===== RECORDS =====

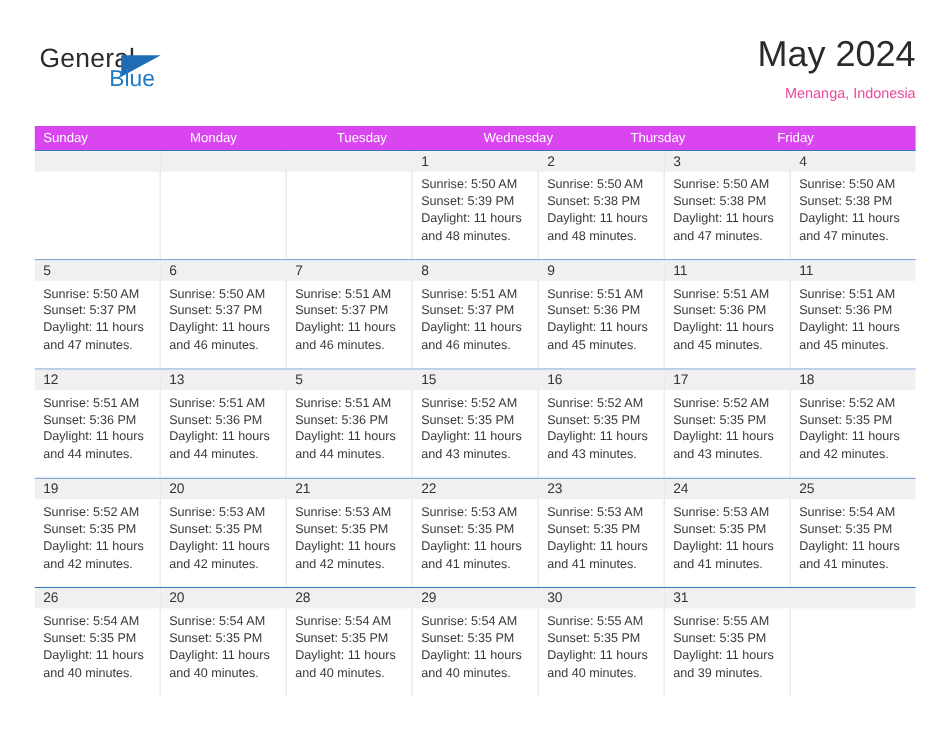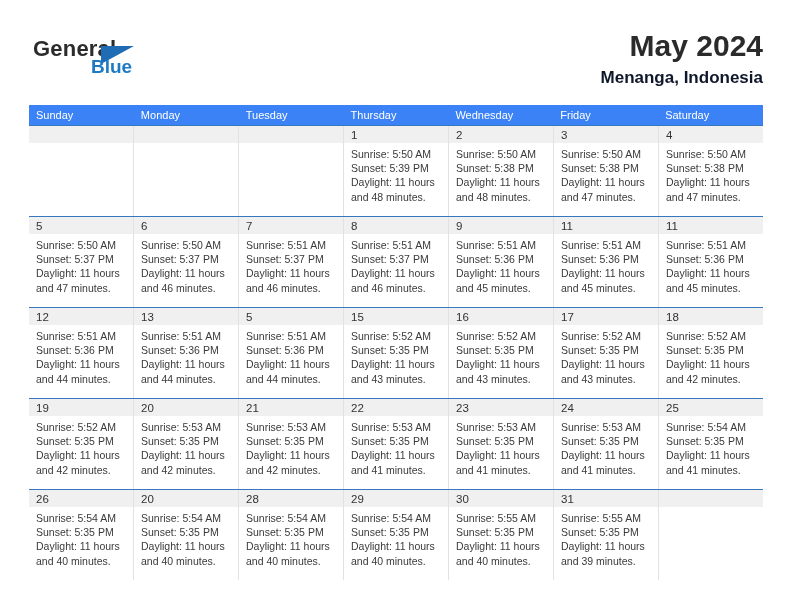"General" .header { font-weight: bold -> none }
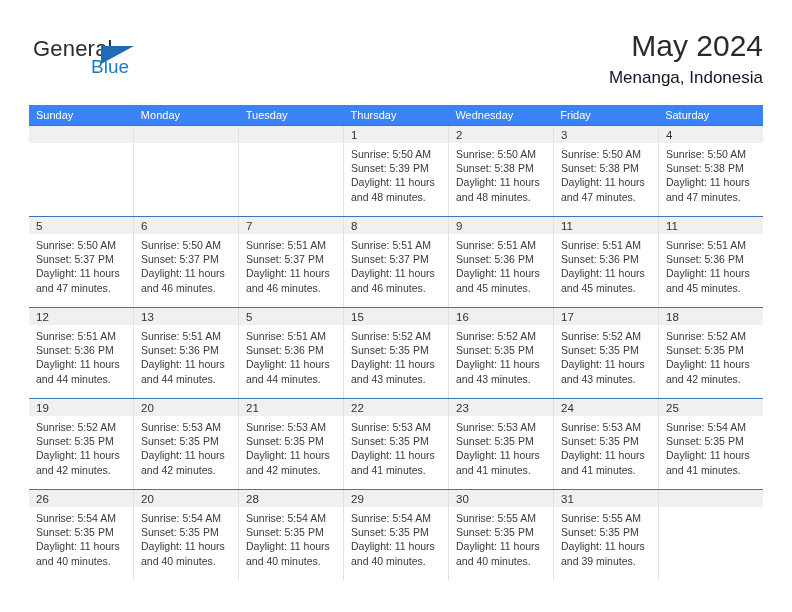"Menanga, Indonesia" .cal-subtitle { color: #0f172a -> #ec4899; font-size: 17px -> 12px }
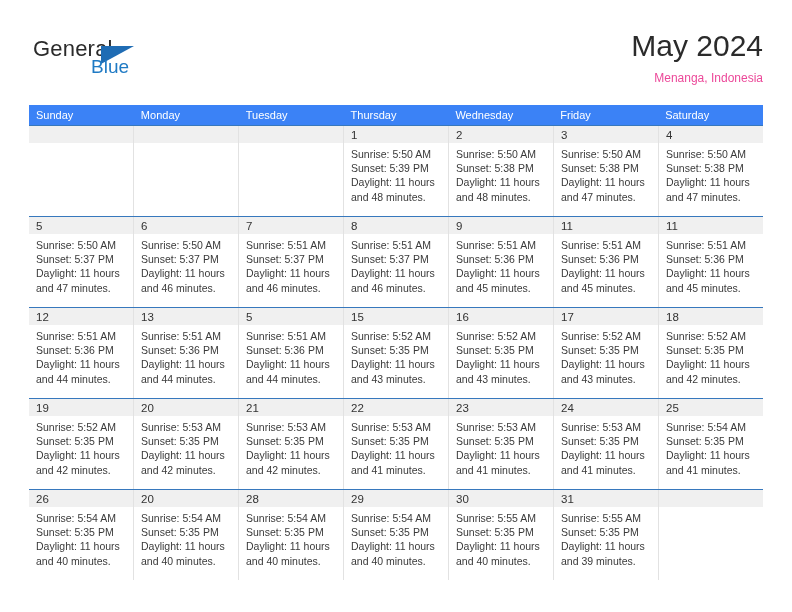"Sunday" .weekday-row { background: #3b82f6 -> #d946ef }
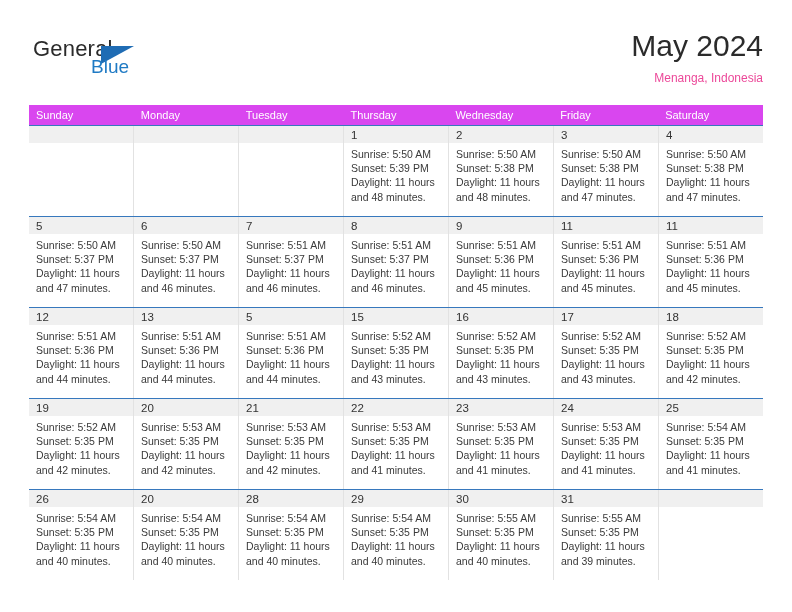"Thursday" div.weekday-cell { order: before "Wednesday" -> after "Wednesday" }
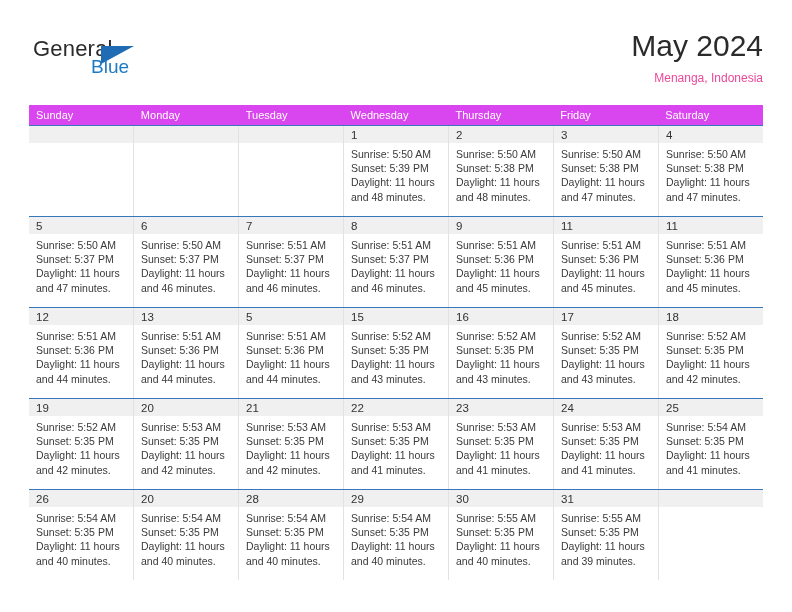"Saturday" div.weekday-cell { html: <div>Saturday</div> -> none }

=====

#### TASK
Your reply should restate every entry exactly, with the pictures left out.

#### EXERCISE OUTPUT
"General" .header { font-weight: bold -> none }
"Menanga, Indonesia" .cal-subtitle { color: #0f172a -> #ec4899; font-size: 17px -> 12px }
"Sunday" .weekday-row { background: #3b82f6 -> #d946ef }
"Thursday" div.weekday-cell { order: before "Wednesday" -> after "Wednesday" }
"Saturday" div.weekday-cell { html: <div>Saturday</div> -> none }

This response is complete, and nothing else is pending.